Various alterations and/or modifications of the inventive features illustrated herein, and additional applications of the principles illustrated herein, which would occur to one skilled in the relevant art and having possession of this disclosure, can be made to the illustrated embodiments without departing from the spirit and scope of the invention as defined by the claims, and are to be considered within the scope of this disclosure. Thus, while various aspects and embodiments have been disclosed herein, other aspects and embodiments are contemplated. While a number of methods and components similar or equivalent to those described herein can be used to practice embodiments of the present disclosure, only certain components and methods are described herein.

It will also be appreciated that systems and methods according to certain embodiments of the present disclosure may include, incorporate, or otherwise comprise properties or features (e.g., components, members, elements, parts, and/or portions) described in other embodiments. Accordingly, the various features of certain embodiments can be compatible with, combined with, included in, and/or incorporated into other embodiments of the present disclosure. Thus, disclosure of certain features relative to a specific embodiment of the present disclosure should not be construed as limiting application or inclusion of said features to the specific embodiment unless so stated. Rather, it will be appreciated that other embodiments can also include said features, members, elements, parts, and/or portions without necessarily departing from the scope of the present disclosure.

Moreover, unless a feature is described as requiring another feature in combination therewith, any feature herein may be combined with any other feature of a same or different embodiment disclosed herein. Furthermore, various well-known aspects of illustrative systems, methods, apparatus, and the like are not described herein in particular detail in order to avoid obscuring aspects of the example embodiments. Such aspects are, however, also contemplated herein.

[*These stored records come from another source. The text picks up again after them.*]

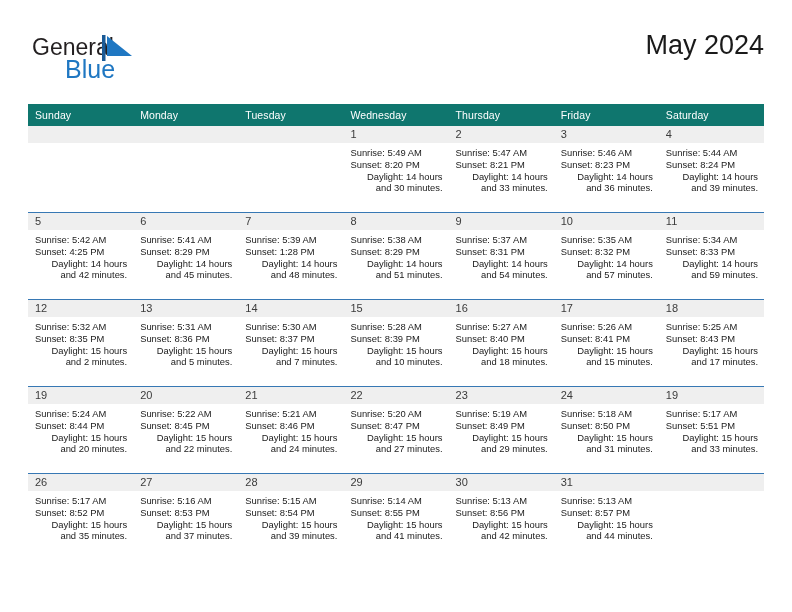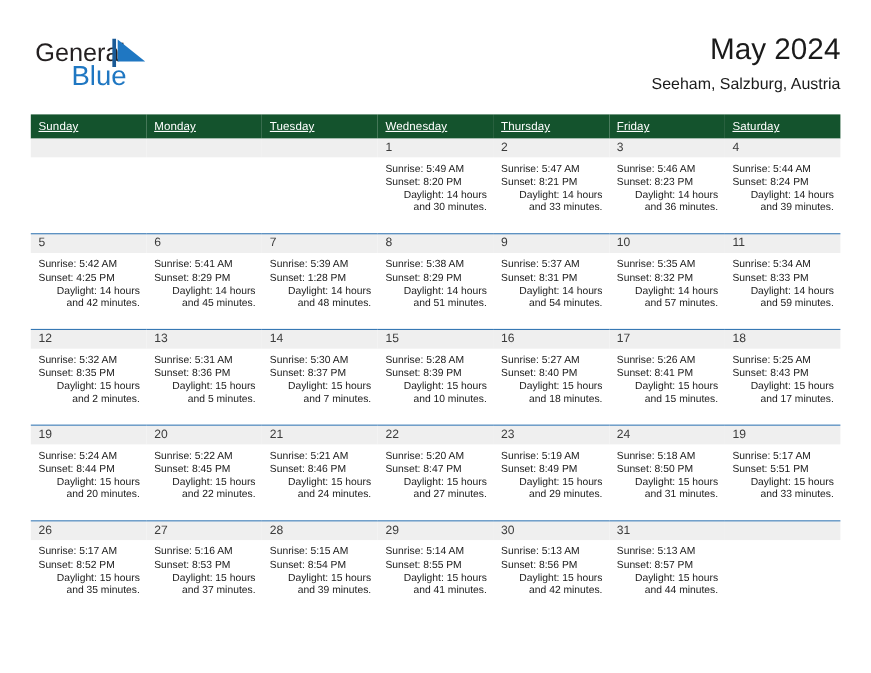--- a/index.html
+++ b/index.html
@@ -61,21 +61,20 @@
     top: 1px;
     width: 34px;
     height: 26px;
   }
   .brand-mark svg { display: block; }
 
   .title-block {
     position: absolute;
     right: 0px;
     top: 0px;
-    text-align: right;
   }
   .cal-title {
     font-size: 27px;
     color: #1a1a1a;
     line-height: 34px;
     white-space: nowrap;
     font-weight: normal;
     margin: 0;
   }
   .cal-sub {
@@ -89,29 +88,28 @@
   
   .calendar {
     position: absolute;
     left: 28px;
     top: 104px;
     width: 736px;
     border-collapse: collapse;
     table-layout: fixed;
   }
   .calendar th {
-    background: #14532d;
+    background: #0f766e;
     color: #ffffff;
     font-size: 10.5px;
     font-weight: normal;
     text-align: left;
     padding: 5px 0 5px 7px;
     height: 9px;
     letter-spacing: 0.1px;
-    text-decoration: underline;
   }
   .calendar td {
     width: 105.14px;
     vertical-align: top;
     padding: 0;
     border: 0;
   }
   .week-row > td {
     border-top: 1.6px solid #3778b4;
   }
@@ -156,21 +154,20 @@
         <svg width="34" height="26" viewBox="0 0 34 26" xmlns="http://www.w3.org/2000/svg">
           <rect x="0" y="0" width="3.5" height="26" fill="#1a5a96"></rect>
           <polygon points="5,1 30,21 5,21" fill="#1f77c2"></polygon>
         </svg>
       </span>
       <span class="brand-blue">Blue</span>
     </div>
 
     <div class="title-block">
       <div class="cal-title">May 2024</div>
-      <div class="cal-sub">Seeham, Salzburg, Austria</div>
     </div>
 
   </div>
 
   <table class="calendar">
     <thead>
       <tr>
         <th>Sunday</th>
         <th>Monday</th>
         <th>Tuesday</th>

The present disclosure may be embodied in other specific forms without departing from its spirit or essential characteristics. The described embodiments are to be considered in all respects only as illustrative and not restrictive. The scope of the invention is, therefore, indicated by the appended claims rather than by the foregoing description. While certain embodiments and details have been included herein and in the attached disclosure for purposes of illustrating embodiments of the present disclosure, it will be apparent to those skilled in the art that various changes in the methods, products, devices, and apparatus disclosed herein may be made without departing from the scope of the disclosure or of the invention, which is defined in the appended claims. All changes which come within the meaning and range of equivalency of the claims are to be embraced within their scope.